Records excerpted from a collection:
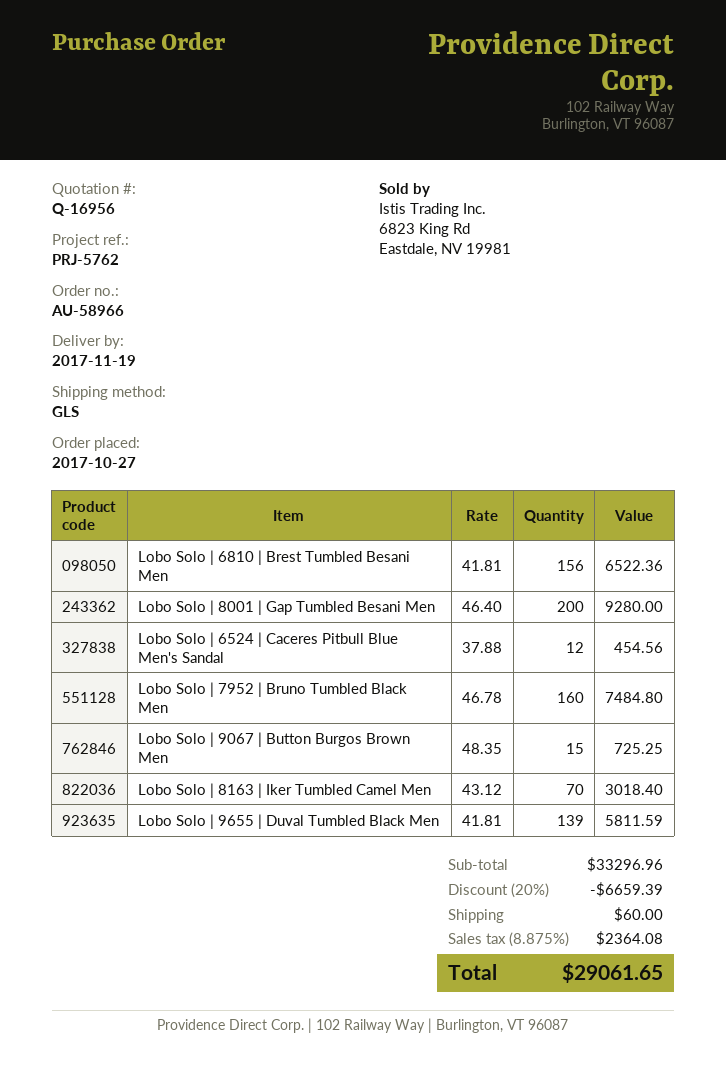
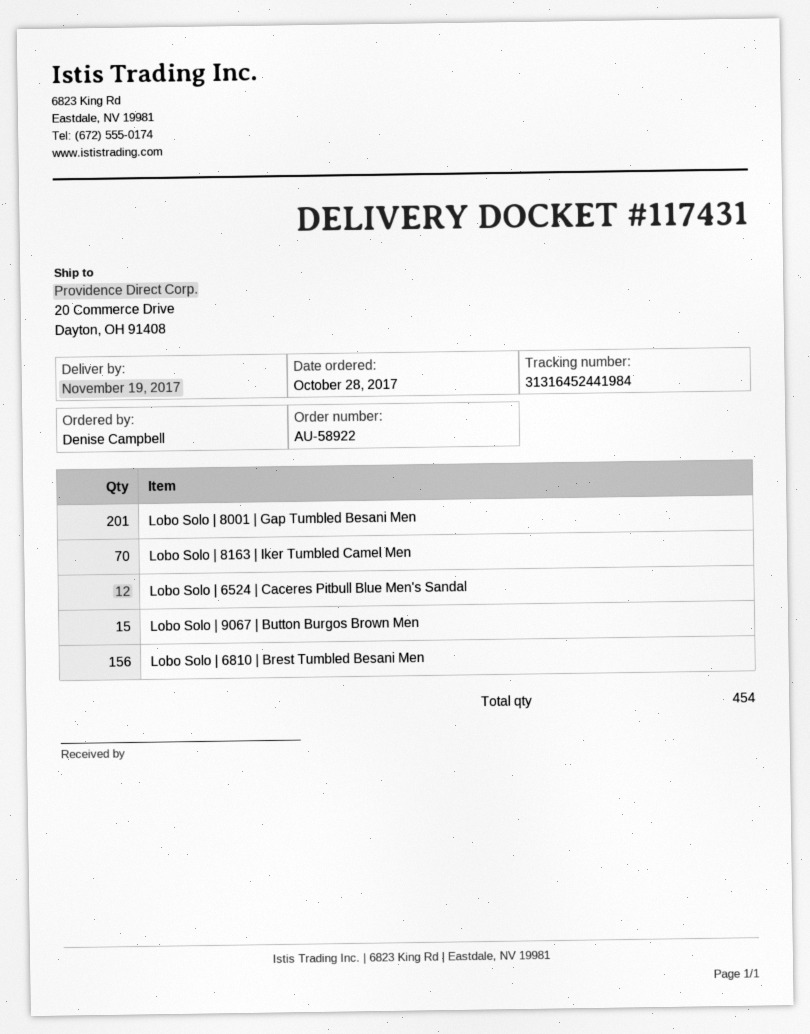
order number: AU-58966 -> AU-58922
order date: 2017-10-27 -> 2017-10-28
Lobo Solo | 8001 | Gap Tumbled Besani Men: 200 -> 201
Lobo Solo | 7952 | Bruno Tumbled Black Men: 160 -> none
Lobo Solo | 9655 | Duval Tumbled Black Men: 139 -> none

Task description: Return, word for word, the lines from the one containing "Lobo Solo | 8001" through the end of the data above, both ends included, and nothing else.

Written solution:
Lobo Solo | 8001 | Gap Tumbled Besani Men: 200 -> 201
Lobo Solo | 7952 | Bruno Tumbled Black Men: 160 -> none
Lobo Solo | 9655 | Duval Tumbled Black Men: 139 -> none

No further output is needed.